> [EXERCISE DESCRIPTION]:
Only a number is expected: how many lines in these records mention the word "Allowance"?

> [INPUT DATA]:
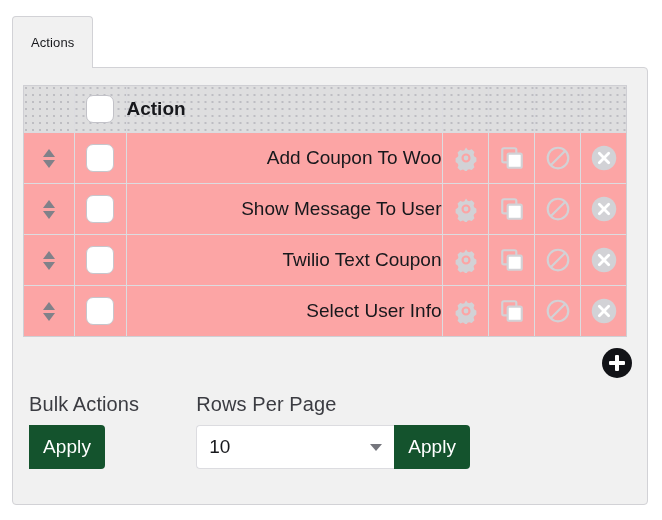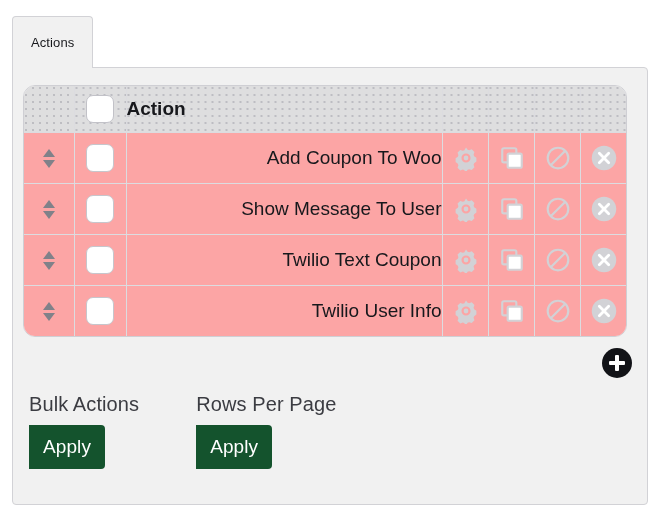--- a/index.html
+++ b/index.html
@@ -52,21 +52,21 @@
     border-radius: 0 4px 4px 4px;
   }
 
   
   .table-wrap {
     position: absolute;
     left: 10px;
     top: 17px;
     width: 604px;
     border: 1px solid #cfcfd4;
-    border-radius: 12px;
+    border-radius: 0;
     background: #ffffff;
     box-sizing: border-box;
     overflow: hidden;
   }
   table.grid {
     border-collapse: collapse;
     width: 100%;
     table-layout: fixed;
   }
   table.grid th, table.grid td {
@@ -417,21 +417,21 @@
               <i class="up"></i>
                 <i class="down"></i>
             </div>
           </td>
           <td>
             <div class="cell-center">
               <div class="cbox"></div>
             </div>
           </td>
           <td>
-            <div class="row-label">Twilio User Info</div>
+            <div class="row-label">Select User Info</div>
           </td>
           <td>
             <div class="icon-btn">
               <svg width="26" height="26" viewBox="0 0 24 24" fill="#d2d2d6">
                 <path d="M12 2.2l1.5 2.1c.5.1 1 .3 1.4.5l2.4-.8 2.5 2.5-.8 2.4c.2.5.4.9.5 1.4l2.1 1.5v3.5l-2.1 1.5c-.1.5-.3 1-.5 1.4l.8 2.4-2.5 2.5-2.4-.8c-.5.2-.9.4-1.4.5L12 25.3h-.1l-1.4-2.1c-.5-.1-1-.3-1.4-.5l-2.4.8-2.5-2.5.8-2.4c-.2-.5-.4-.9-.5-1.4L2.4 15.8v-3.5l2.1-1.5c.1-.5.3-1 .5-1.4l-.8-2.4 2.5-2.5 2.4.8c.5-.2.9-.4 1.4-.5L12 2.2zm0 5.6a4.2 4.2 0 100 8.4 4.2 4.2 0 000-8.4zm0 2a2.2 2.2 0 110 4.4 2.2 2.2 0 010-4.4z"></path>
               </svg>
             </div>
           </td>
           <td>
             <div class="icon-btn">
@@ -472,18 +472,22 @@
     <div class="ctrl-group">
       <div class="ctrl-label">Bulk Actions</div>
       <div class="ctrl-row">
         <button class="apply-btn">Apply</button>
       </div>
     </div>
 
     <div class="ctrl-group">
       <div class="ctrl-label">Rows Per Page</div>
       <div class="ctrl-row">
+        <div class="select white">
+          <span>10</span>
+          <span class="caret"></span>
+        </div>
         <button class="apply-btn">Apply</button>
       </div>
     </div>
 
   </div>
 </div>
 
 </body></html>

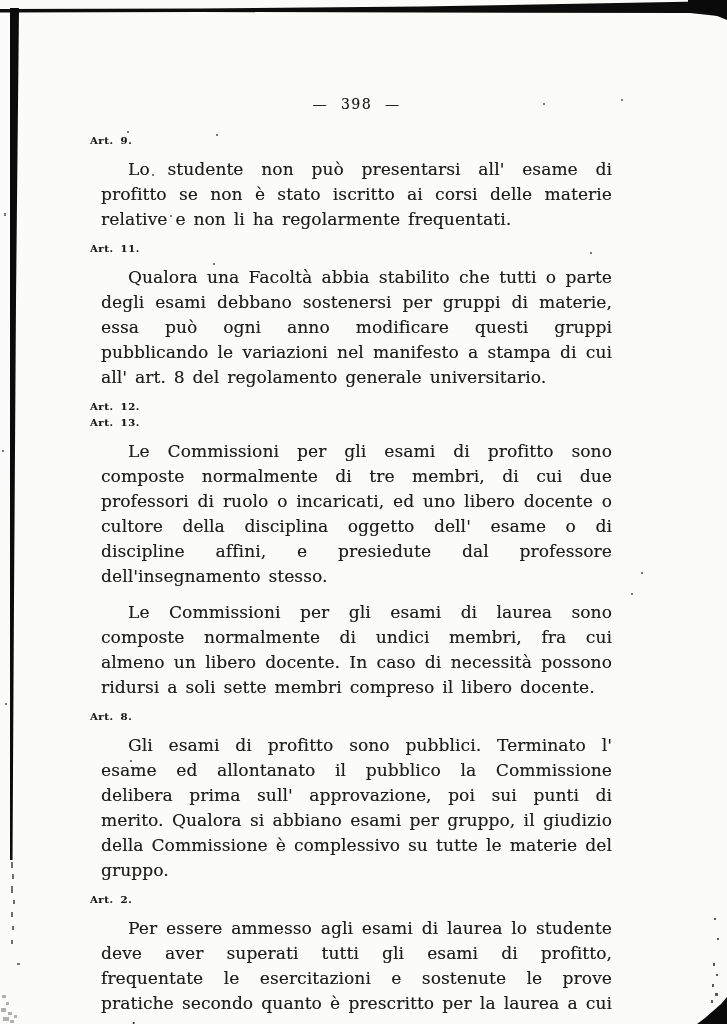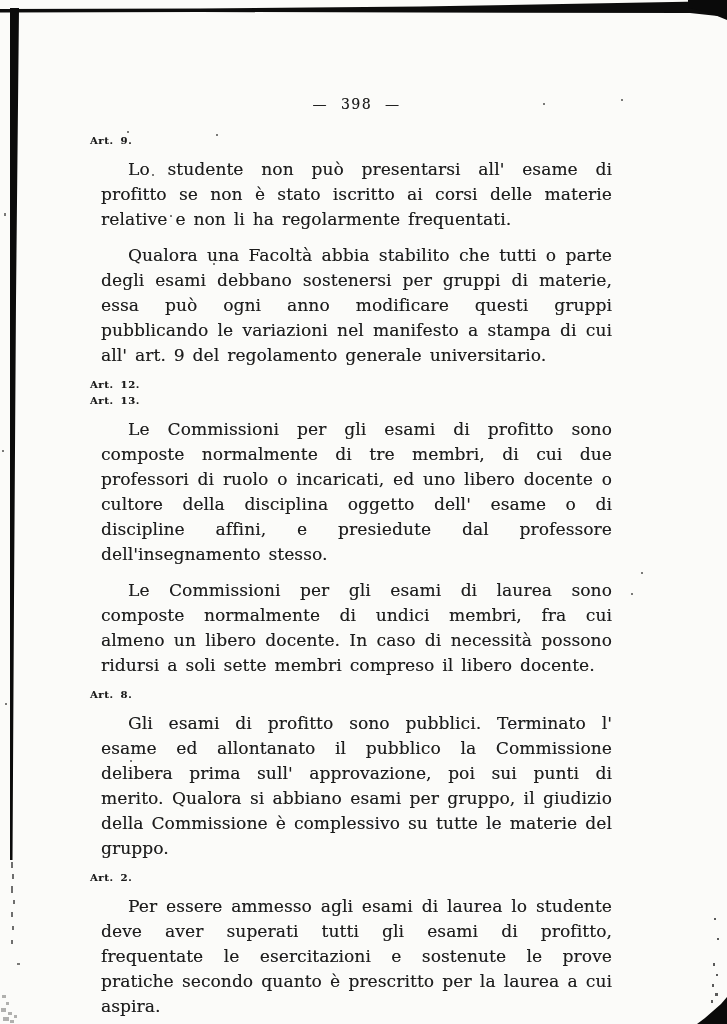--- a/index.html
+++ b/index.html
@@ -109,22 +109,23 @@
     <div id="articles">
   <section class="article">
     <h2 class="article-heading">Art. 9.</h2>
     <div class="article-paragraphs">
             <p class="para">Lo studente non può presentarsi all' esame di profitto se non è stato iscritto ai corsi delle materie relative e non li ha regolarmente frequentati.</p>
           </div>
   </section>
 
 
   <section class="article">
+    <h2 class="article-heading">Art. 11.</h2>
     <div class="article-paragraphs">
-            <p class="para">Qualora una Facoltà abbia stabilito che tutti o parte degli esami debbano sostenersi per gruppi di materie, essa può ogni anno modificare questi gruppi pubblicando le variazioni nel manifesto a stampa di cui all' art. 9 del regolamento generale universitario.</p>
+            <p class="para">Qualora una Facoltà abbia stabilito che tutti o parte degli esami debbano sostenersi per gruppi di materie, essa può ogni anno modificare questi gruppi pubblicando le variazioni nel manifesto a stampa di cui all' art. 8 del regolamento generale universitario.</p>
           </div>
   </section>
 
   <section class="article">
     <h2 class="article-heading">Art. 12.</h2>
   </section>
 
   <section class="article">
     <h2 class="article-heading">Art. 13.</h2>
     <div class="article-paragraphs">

...

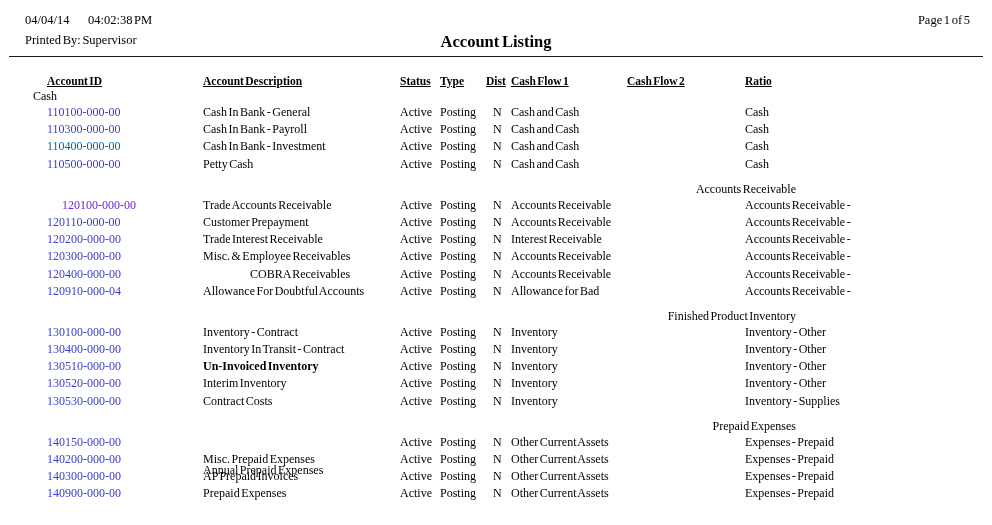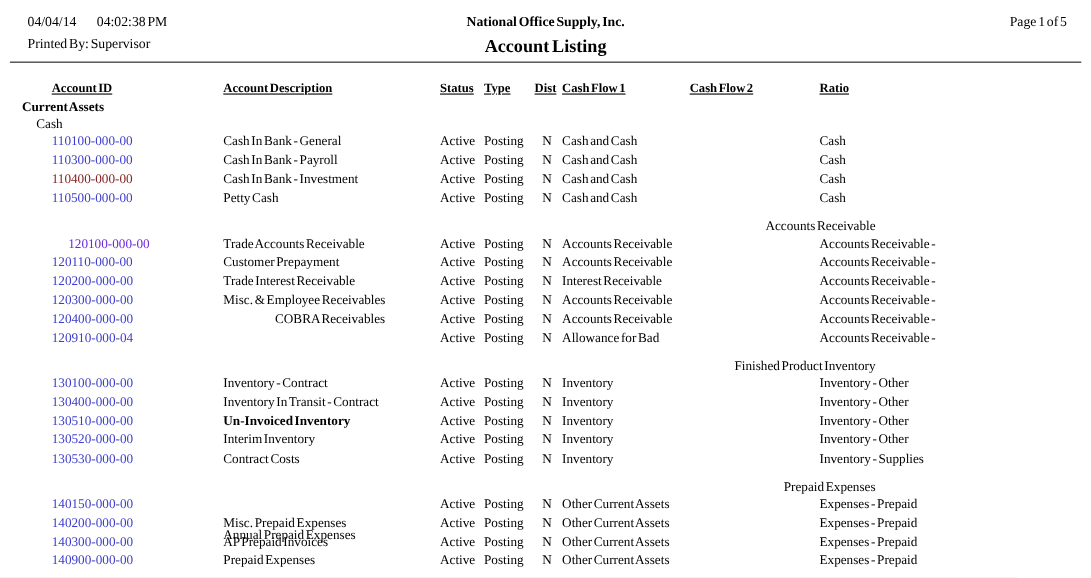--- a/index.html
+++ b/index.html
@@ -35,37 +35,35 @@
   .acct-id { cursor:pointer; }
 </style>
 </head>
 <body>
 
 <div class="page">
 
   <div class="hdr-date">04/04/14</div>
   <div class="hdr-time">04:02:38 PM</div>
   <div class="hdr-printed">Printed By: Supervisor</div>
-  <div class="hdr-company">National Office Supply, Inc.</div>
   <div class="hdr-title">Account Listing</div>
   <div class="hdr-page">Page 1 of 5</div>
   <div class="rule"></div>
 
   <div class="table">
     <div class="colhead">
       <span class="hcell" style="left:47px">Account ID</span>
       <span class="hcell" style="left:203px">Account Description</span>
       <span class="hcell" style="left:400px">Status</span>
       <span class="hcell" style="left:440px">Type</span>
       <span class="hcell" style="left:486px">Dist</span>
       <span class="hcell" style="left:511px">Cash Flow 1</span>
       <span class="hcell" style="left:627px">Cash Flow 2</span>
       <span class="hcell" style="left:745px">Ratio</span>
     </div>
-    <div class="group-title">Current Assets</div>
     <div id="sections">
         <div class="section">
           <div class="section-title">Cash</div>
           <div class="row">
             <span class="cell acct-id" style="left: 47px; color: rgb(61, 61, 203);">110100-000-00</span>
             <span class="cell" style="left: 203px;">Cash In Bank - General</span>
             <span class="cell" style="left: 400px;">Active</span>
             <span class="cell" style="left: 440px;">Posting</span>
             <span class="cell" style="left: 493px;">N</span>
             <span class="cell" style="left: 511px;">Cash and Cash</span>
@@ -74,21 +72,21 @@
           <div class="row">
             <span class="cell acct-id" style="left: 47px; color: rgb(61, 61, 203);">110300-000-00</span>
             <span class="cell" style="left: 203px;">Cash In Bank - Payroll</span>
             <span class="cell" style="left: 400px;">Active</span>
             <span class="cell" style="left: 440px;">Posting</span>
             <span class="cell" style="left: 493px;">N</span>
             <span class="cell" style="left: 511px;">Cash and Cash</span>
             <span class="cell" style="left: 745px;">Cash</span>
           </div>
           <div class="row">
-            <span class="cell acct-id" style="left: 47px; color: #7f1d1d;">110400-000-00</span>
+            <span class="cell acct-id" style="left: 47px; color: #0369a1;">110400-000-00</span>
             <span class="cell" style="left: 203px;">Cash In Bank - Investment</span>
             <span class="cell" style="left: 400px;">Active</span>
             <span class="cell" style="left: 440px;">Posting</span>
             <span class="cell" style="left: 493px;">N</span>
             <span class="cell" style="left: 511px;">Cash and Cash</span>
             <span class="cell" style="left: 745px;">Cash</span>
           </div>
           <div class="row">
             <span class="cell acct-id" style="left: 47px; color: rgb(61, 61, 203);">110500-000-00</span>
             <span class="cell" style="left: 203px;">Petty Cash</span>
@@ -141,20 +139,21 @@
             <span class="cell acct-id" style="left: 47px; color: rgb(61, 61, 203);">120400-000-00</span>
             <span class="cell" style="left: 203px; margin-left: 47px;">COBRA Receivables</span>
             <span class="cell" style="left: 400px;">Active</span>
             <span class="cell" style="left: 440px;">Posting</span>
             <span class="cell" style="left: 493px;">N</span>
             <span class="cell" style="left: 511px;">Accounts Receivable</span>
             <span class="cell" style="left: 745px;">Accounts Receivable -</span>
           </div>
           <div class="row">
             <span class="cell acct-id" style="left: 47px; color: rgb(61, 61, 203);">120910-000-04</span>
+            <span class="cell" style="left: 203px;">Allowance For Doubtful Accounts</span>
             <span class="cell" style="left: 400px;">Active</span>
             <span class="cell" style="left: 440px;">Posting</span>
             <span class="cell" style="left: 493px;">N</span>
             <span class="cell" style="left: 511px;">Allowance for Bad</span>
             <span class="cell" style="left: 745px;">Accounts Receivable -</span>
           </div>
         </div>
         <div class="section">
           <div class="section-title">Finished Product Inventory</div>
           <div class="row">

> [TASK RESPONSE]:
2